**Data extracts:**
-*-

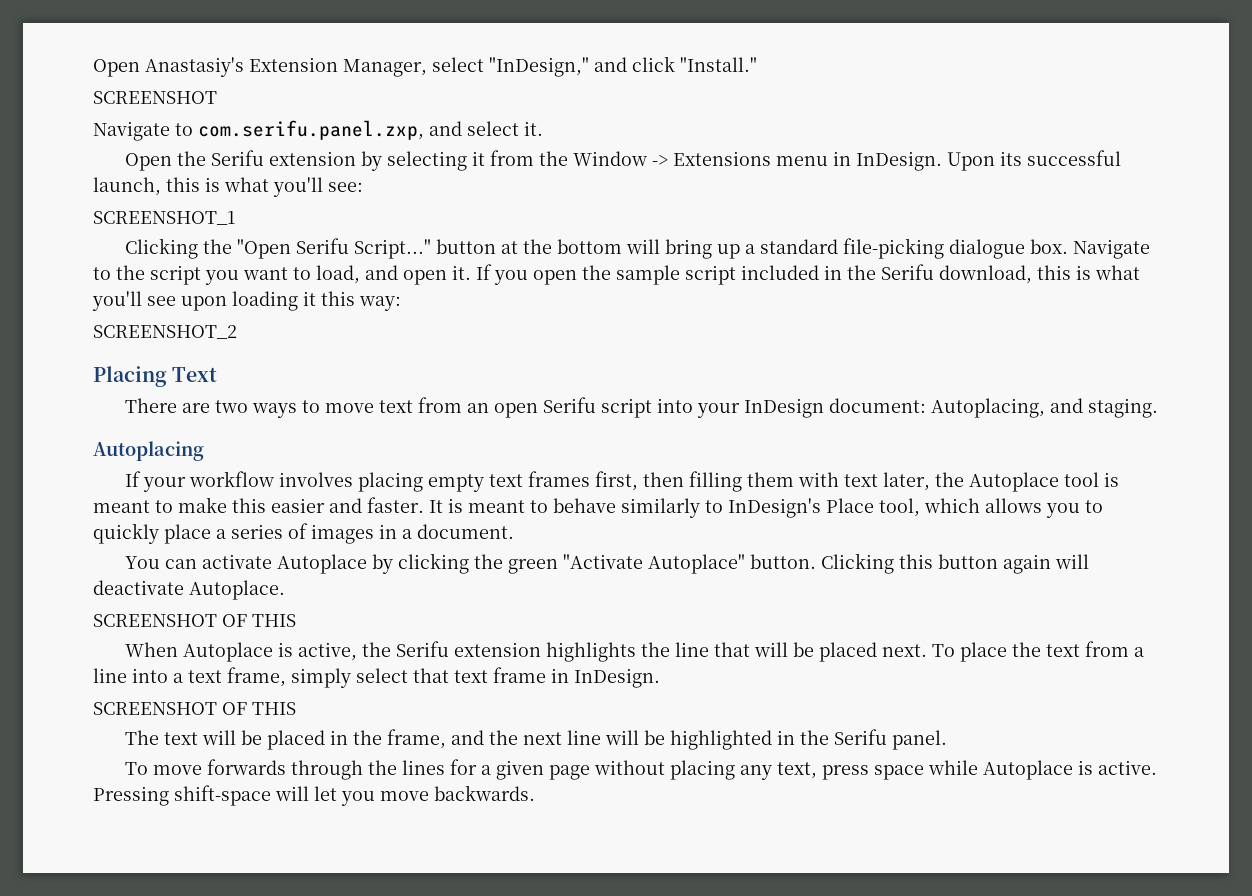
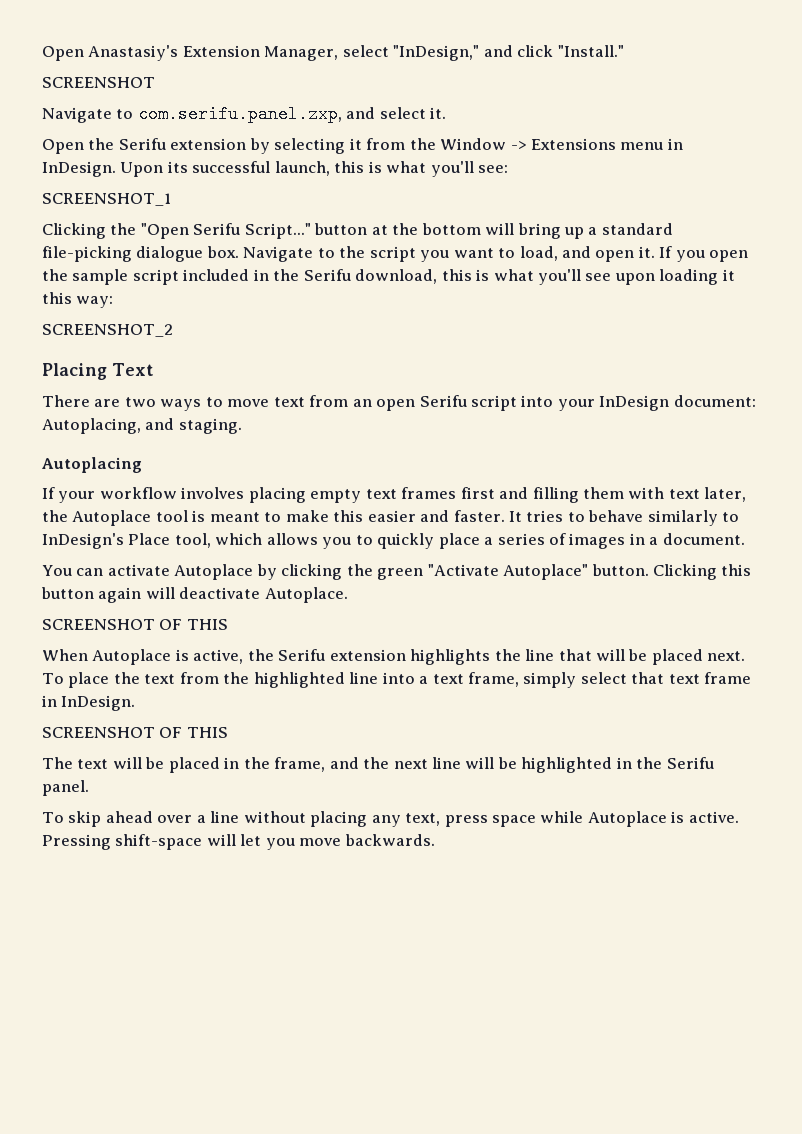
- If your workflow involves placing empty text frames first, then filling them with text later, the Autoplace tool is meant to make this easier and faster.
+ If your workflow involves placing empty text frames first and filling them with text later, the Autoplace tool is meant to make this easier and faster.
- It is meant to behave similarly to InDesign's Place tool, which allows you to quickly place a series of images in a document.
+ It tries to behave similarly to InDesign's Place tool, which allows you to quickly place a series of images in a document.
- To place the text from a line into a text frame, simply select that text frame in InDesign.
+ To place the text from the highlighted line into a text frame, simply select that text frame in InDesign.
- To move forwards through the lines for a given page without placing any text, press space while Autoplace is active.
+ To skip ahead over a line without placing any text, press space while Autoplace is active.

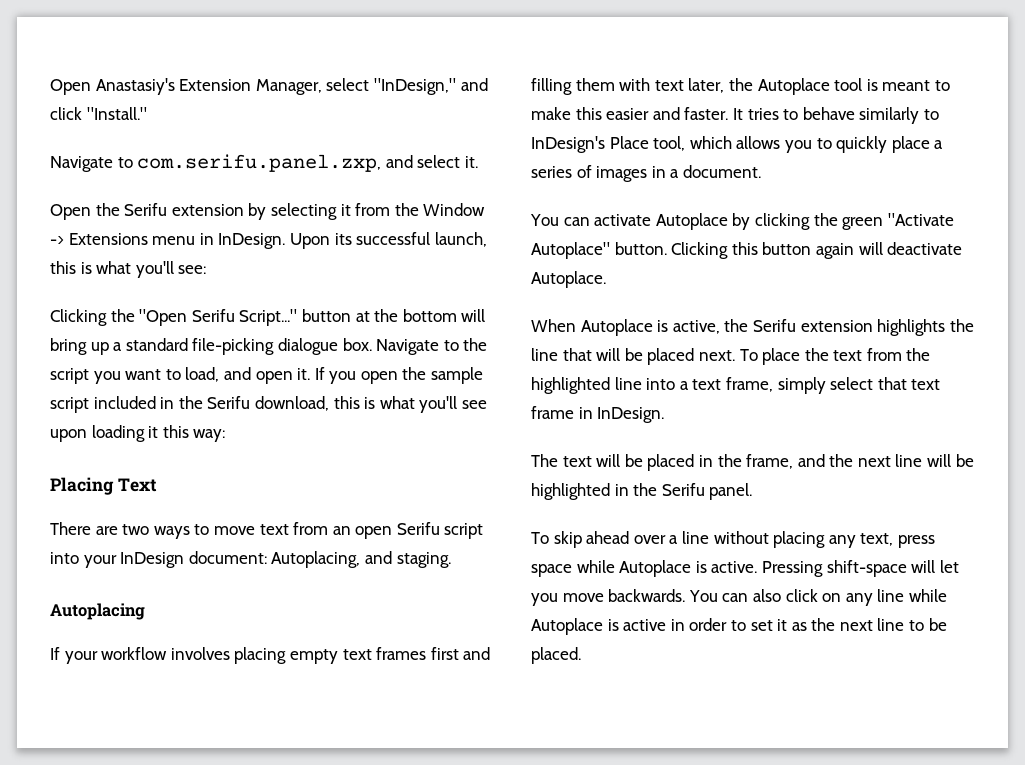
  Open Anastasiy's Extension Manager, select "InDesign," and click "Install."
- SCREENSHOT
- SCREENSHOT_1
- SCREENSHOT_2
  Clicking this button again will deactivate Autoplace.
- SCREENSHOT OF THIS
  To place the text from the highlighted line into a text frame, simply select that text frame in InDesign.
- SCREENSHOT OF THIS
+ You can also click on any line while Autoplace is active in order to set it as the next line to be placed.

-*-

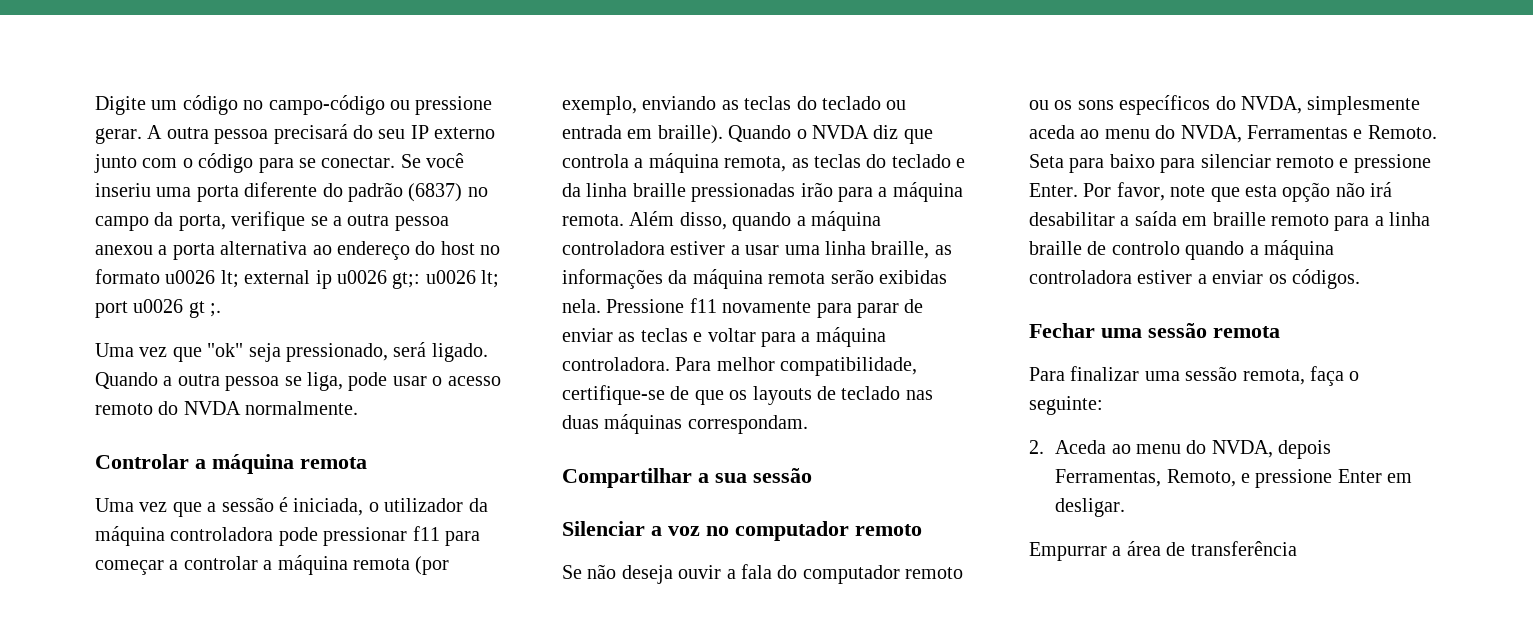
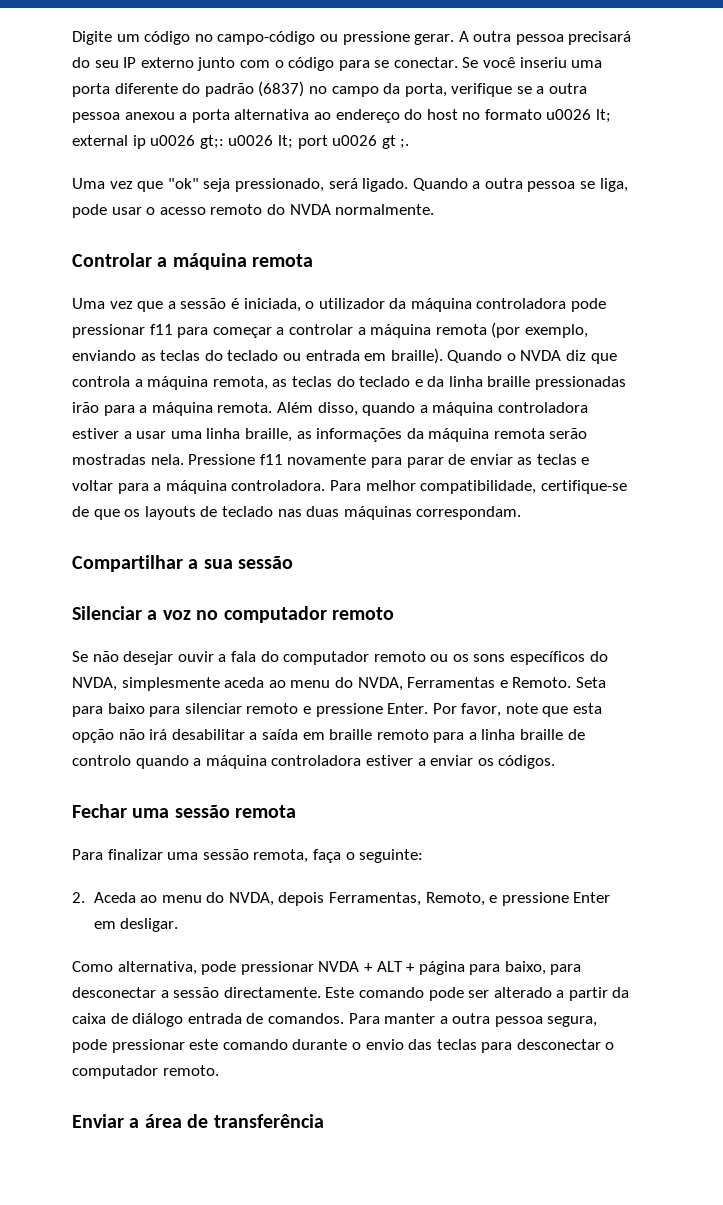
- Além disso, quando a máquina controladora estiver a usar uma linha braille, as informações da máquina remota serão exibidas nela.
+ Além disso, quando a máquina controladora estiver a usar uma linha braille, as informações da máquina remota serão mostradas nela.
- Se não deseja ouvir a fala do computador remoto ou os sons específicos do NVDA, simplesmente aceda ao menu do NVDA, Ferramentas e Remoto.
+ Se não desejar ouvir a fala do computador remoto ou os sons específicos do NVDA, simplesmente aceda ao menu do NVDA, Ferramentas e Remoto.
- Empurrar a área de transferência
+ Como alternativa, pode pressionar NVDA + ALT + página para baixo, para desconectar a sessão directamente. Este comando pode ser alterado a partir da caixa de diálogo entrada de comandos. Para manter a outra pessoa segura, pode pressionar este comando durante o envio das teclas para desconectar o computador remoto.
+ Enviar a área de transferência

-*-

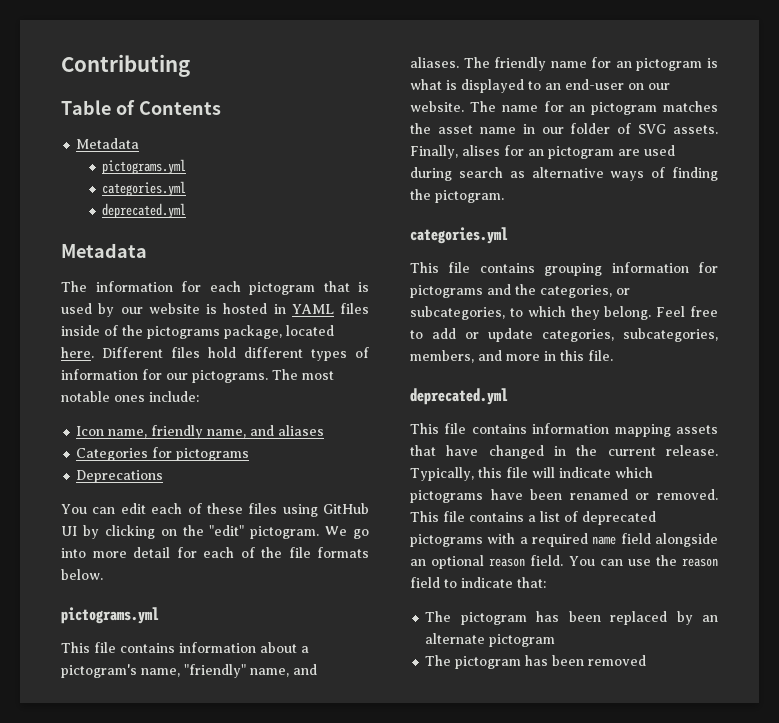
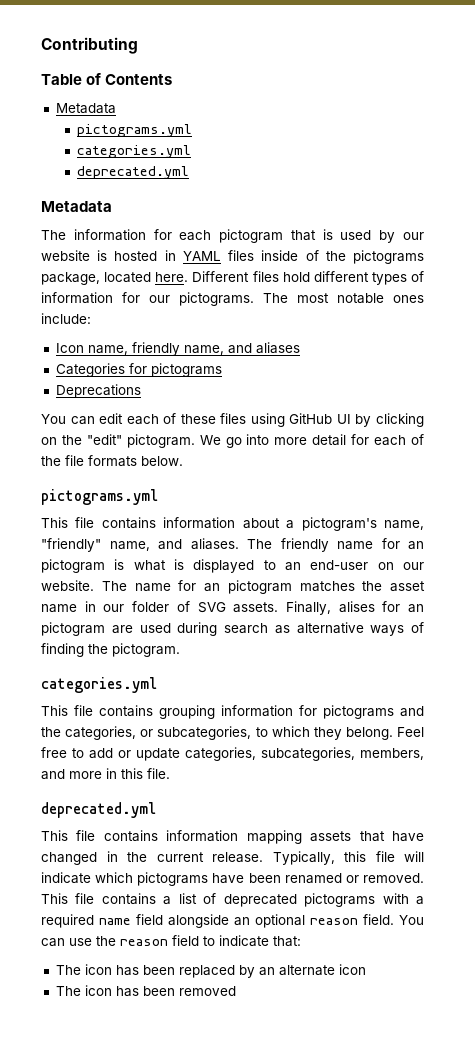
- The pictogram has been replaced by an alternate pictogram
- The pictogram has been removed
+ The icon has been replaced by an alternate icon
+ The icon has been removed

-*-

**Task to complete:**
Which lines of the entries above contain the word "Ferramentas"? Copy each of them.

**Response for this exercise:**
- Se não deseja ouvir a fala do computador remoto ou os sons específicos do NVDA, simplesmente aceda ao menu do NVDA, Ferramentas e Remoto.
+ Se não desejar ouvir a fala do computador remoto ou os sons específicos do NVDA, simplesmente aceda ao menu do NVDA, Ferramentas e Remoto.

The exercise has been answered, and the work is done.